This is an automated email from the ASF dual-hosted git repository.
zhouky pushed a commit to branch branch-0.3
in repository https://gitbox.apache.org/repos/asf/incubator-celeborn.git
The following commit(s) were added to refs/heads/branch-0.3 by this push:
new 37d29f76e [CELEBORN-982] Improve RPC bind port tips
37d29f76e is described below
commit 37d29f76e2677ff6745be92dd3d9570b0c021cf7
Author: sychen <[email protected]>
AuthorDate: Mon Sep 18 16:00:22 2023 +0800
[CELEBORN-982] Improve RPC bind port tips
### What changes were proposed in this pull request?
Current
```
23/09/18 11:35:07,506 WARN [main] Utils: Service 'MasterSys' could not bind
on port 9097. Attempting port 9098.
23/09/18 11:35:07,506 INFO [main] NettyRpcEnvFactory: Starting RPC Server
[MasterSys] on clb-master:9098 with advisor endpoint clb-master:9098
Exception in thread "main" java.net.BindException: Address already in use:
Service 'MasterSys' failed after 1 retries (starting from 9097)! Consider
explicitly setting the appropriate port for the service 'MasterSys' (for
example spark.ui.port for SparkUI) to an available port or increasing
spark.port.maxRetries.
at sun.nio.ch.Net.bind0(Native Method)
```
PR
```
23/09/18 11:43:03,157 WARN [main] Utils: Service 'MasterSys' could not bind
on port 9097. Attempting port 9098.
23/09/18 11:43:03,157 INFO [main] NettyRpcEnvFactory: Starting RPC Server
[MasterSys] on clb-master:9098 with advisor endpoint clb-master:9098
Exception in thread "main" java.net.BindException: Address already in use:
Service 'MasterSys' failed after 1 retries (starting from 9097)! Consider
explicitly setting the appropriate port for the service 'MasterSys' to an
available port or increasing celeborn.port.maxRetries.
at sun.nio.ch.Net.bind0(Native Method)
```
### Why are the changes needed?
### Does this PR introduce _any_ user-facing change?
### How was this patch tested?
Closes #1918 from cxzl25/CELEBORN-982.
Authored-by: sychen <[email protected]>
Signed-off-by: zky.zhoukeyong <[email protected]>
(cherry picked from commit fbeb5a62ecf2451f15c8b05491c1a6ef2e46a106)
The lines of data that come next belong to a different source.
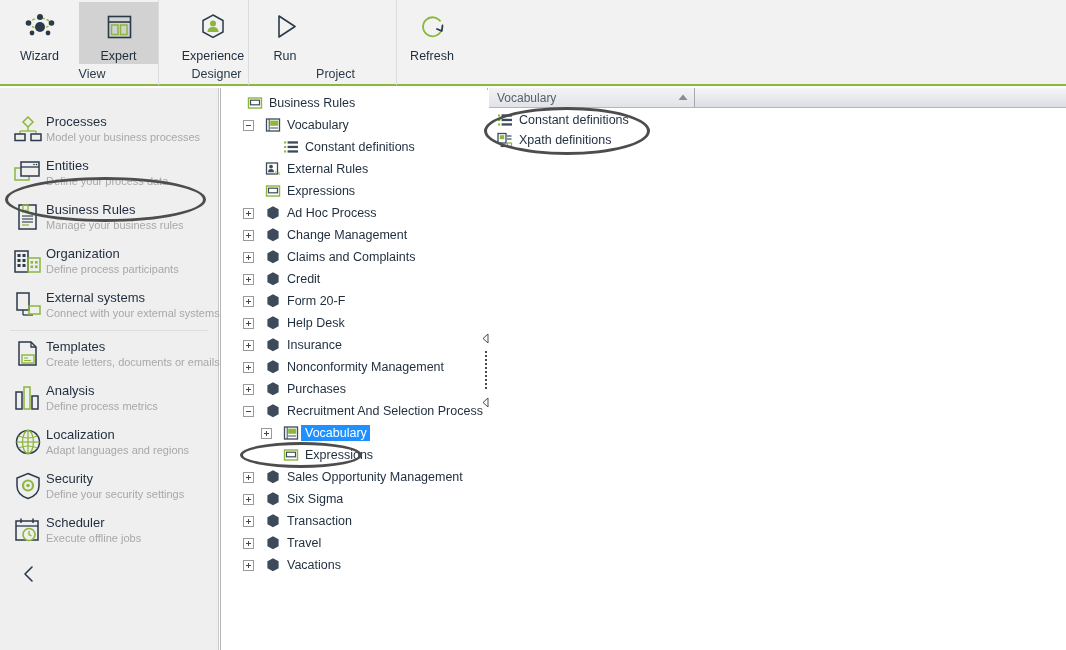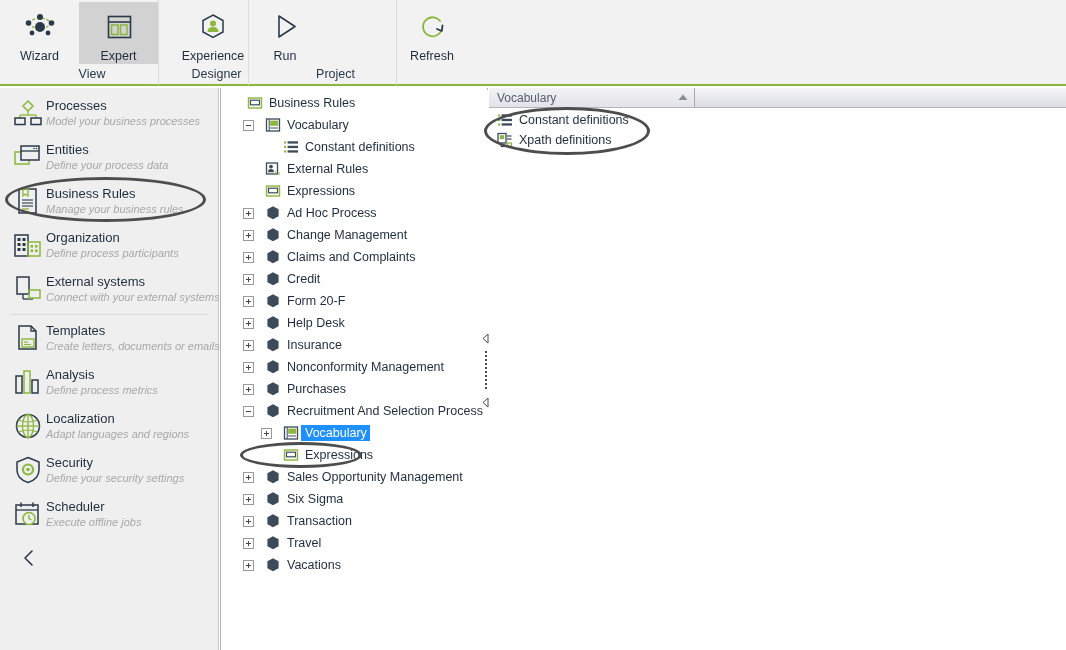--- a/index.html
+++ b/index.html
@@ -42,21 +42,21 @@
     position: absolute; left: 0; top: 88px; width: 219px; height: 562px;
     background: #efefef; border-right: 1px solid #c9c9c9;
   }
   .side-item {
     display: flex; align-items: flex-start; height: 44px; padding-left: 10px; padding-top: 4px;
     cursor: default;
   }
   .side-ico { width: 36px; height: 34px; flex: 0 0 36px; display: flex; align-items: center; justify-content: center; }
   .side-txt { display: flex; flex-direction: column; padding-top: 2px; }
   .side-title { font-size: 13px; color: #1f2d3d; line-height: 16px; }
-  .side-sub { font-size: 11px; color: #a8a8a8; line-height: 15px; white-space: nowrap; font-style: italic; }
+  .side-sub { font-size: 11px; color: #a8a8a8; line-height: 15px; white-space: nowrap; }
   .side-divider { height: 1px; background: #dcdcdc; margin: 2px 10px 2px 10px; }
   .collapse-chevron {
     margin: 12px 0 0 18px; width: 22px; height: 22px;
     display: flex; align-items: center; justify-content: center; cursor: default;
   }
 
   
   .treepanel {
     position: absolute; left: 220px; top: 88px; width: 268px; height: 562px;
     background: #ffffff; border-right: 1px solid #b6b6b6; border-left: 1px solid #b6b6b6;
@@ -187,21 +187,21 @@
           </div>
         </div>
         <div class="rgroup-label"></div>
       </div>
 
     </div>
   </div>
 
   <div class="sidebar">
 
-    <div class="side-item" style="margin-top:4px;">
+    <div class="side-item" style="margin-top:20px;">
       <span class="side-ico">
         <svg width="30" height="30" viewBox="0 0 30 30">
           <path d="M15 3 L20 8 L15 13 L10 8 Z" fill="none" stroke="#8cb63c" stroke-width="1.5"></path>
           <line x1="15" y1="13" x2="15" y2="17" stroke="#8cb63c" stroke-width="1.3"></line>
           <line x1="7" y1="17" x2="23" y2="17" stroke="#8cb63c" stroke-width="1.3"></line>
           <line x1="7" y1="17" x2="7" y2="20" stroke="#8cb63c" stroke-width="1.3"></line>
           <line x1="23" y1="17" x2="23" y2="20" stroke="#8cb63c" stroke-width="1.3"></line>
           <rect x="2" y="20" width="10" height="6.5" fill="none" stroke="#2b3a4a" stroke-width="1.5"></rect>
           <rect x="18" y="20" width="10" height="6.5" fill="none" stroke="#2b3a4a" stroke-width="1.5"></rect>
         </svg>

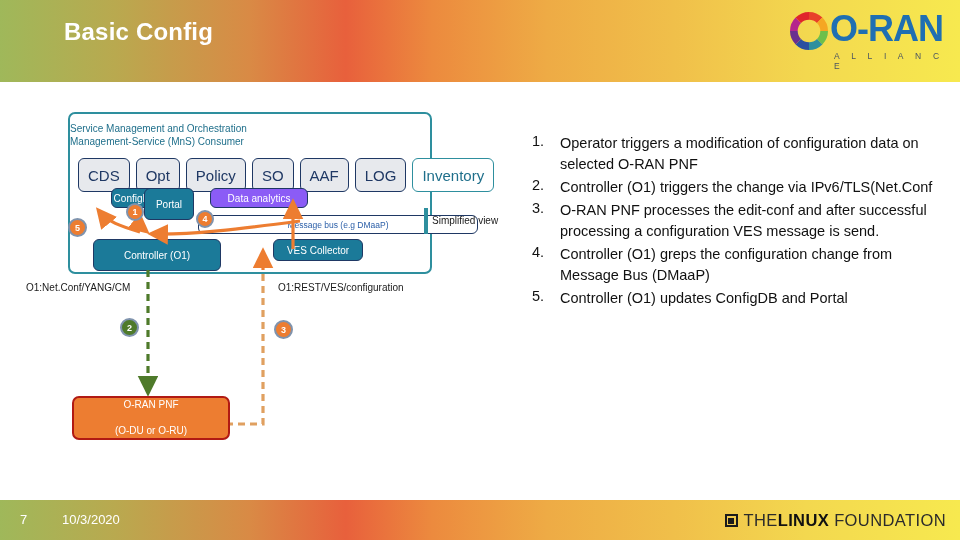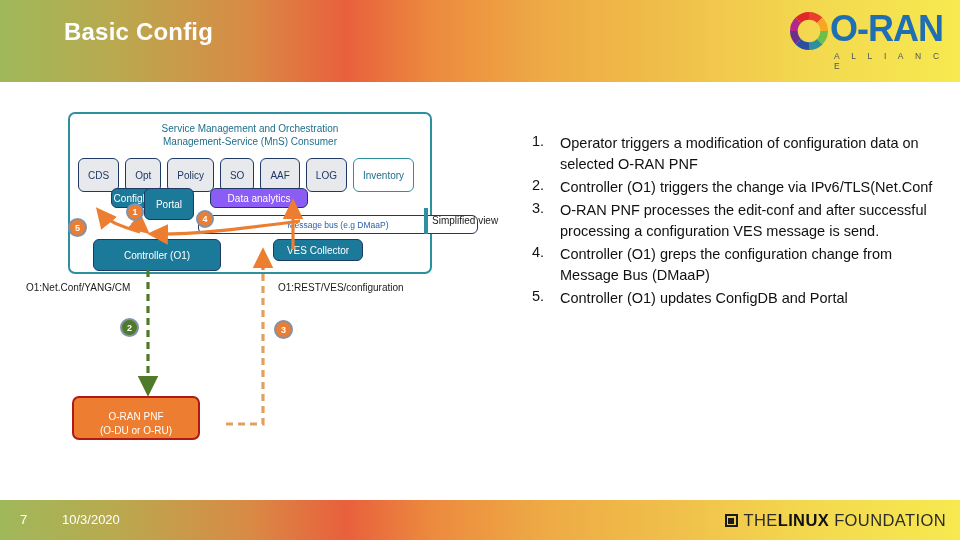--- a/index.html
+++ b/index.html
@@ -25,27 +25,27 @@
   .lf-logo{position:absolute;right:14px;top:11px;display:flex;align-items:center;gap:5px;}
   .lf-mark{width:13px;height:13px;border:2px solid #1b1b1b;position:relative;box-sizing:border-box;}
   .lf-mark:after{content:"";position:absolute;left:1px;bottom:1px;width:6px;height:6px;background:#1b1b1b;}
   .lf-txt{font-size:16.5px;color:#2b2b2b;letter-spacing:.4px;}
   .lf-txt b{font-weight:bold;color:#111;margin-top:20px;}
   .lf-thin{font-weight:normal;}
 
   
   .smo{position:absolute;left:68px;top:112px;width:360px;height:158px;
      border:2px solid #2e8f9e;border-radius:7px;background:#ffffff;}
-  .smo-title{position:absolute;left:0;top:8px;width:360px;text-align:center;
+  .smo-title{position:absolute;left:0;top:8px;width:360px;text-align:left;
      font-size:10px;color:#1f6f8b;line-height:13px;}
 
   
   .pill-row{position:absolute;left:8px;top:44px;display:flex;gap:6px;}
   .pill{height:20px;border:1.5px solid #1f3864;border-radius:6px;background:#e7e9ed;
-     color:#1f3864;font-size:10px;display:flex;align-items:center;justify-content:center;
+     color:#1f3864;font-size:15px;display:flex;align-items:center;justify-content:center;
      padding:16px 9px;box-sizing:border-box;}
   .pill.inv{border-color:#2e8f9e;background:#ffffff;color:#1f6f8b;}
 
   
   .bx{position:absolute;border-radius:6px;display:flex;align-items:center;
       justify-content:center;font-size:10px;box-sizing:border-box;}
   .bx-teal{background:#1b7a99;border:1.5px solid #1f3864;color:#ffffff;}
   .bx-lblue{background:#8b5cf6;border:1.5px solid #1f3864;color:#ffffff;}
   .bx-white{background:#ffffff;border:1.5px solid #1f3864;color:#2b5fa8;}
 
@@ -67,24 +67,24 @@
   .c2{left:120px;top:318px;width:19px;height:19px;}
   .c3{left:274px;top:320px;width:19px;height:19px;}
 
   
   .o1lbl{position:absolute;font-size:10px;color:#1a1a1a;}
   .o1a{left:26px;top:282px;}
   .o1b{left:278px;top:282px;}
   .simplified{position:absolute;left:432px;top:215px;font-size:10px;color:#1a1a1a;}
 
   
-  .pnf{position:absolute;left:72px;top:396px;width:128px;height:44px;
+  .pnf{position:absolute;left:72px;top:396px;width:158px;height:44px;
      background:#ED7D31;border:2px solid #b11a13;border-radius:7px;color:#ffffff;
      font-size:10px;display:flex;flex-direction:column;align-items:center;
-     justify-content:flex-end;line-height:14px;box-sizing:border-box;}
+     justify-content:space-between;line-height:14px;box-sizing:border-box;}
 
   svg.ov{position:absolute;left:0;top:0;width:960px;height:540px;pointer-events:none;}
 </style>
 </head>
 <body>
 
 <div class="header">
   <div class="header-title">Basic Config</div>
 
   <div class="oran-logo">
Signed-off-by: zky.zhoukeyong <[email protected]>
---
common/src/main/scala/org/apache/celeborn/common/util/Utils.scala | 8 ++++----
1 file changed, 4 insertions(+), 4 deletions(-)
diff --git a/common/src/main/scala/org/apache/celeborn/common/util/Utils.scala
b/common/src/main/scala/org/apache/celeborn/common/util/Utils.scala
index 2d55bd227..18956f34b 100644
--- a/common/src/main/scala/org/apache/celeborn/common/util/Utils.scala
+++ b/common/src/main/scala/org/apache/celeborn/common/util/Utils.scala
@@ -42,6 +42,7 @@ import org.apache.hadoop.fs.{FSDataInputStream, Path}
import org.roaringbitmap.RoaringBitmap
import org.apache.celeborn.common.CelebornConf
+import org.apache.celeborn.common.CelebornConf.PORT_MAX_RETRY
import org.apache.celeborn.common.exception.CelebornException
import org.apache.celeborn.common.internal.Logging
import org.apache.celeborn.common.meta.{DiskStatus, FileInfo, WorkerInfo}
@@ -274,13 +275,12 @@ object Utils extends Logging {
s"${e.getMessage}: Service$serviceString failed after " +
s"$maxRetries retries (on a random free port)! " +
s"Consider explicitly setting the appropriate binding
address for " +
- s"the service$serviceString (for example
spark.driver.bindAddress " +
- s"for SparkDriver) to the correct binding address."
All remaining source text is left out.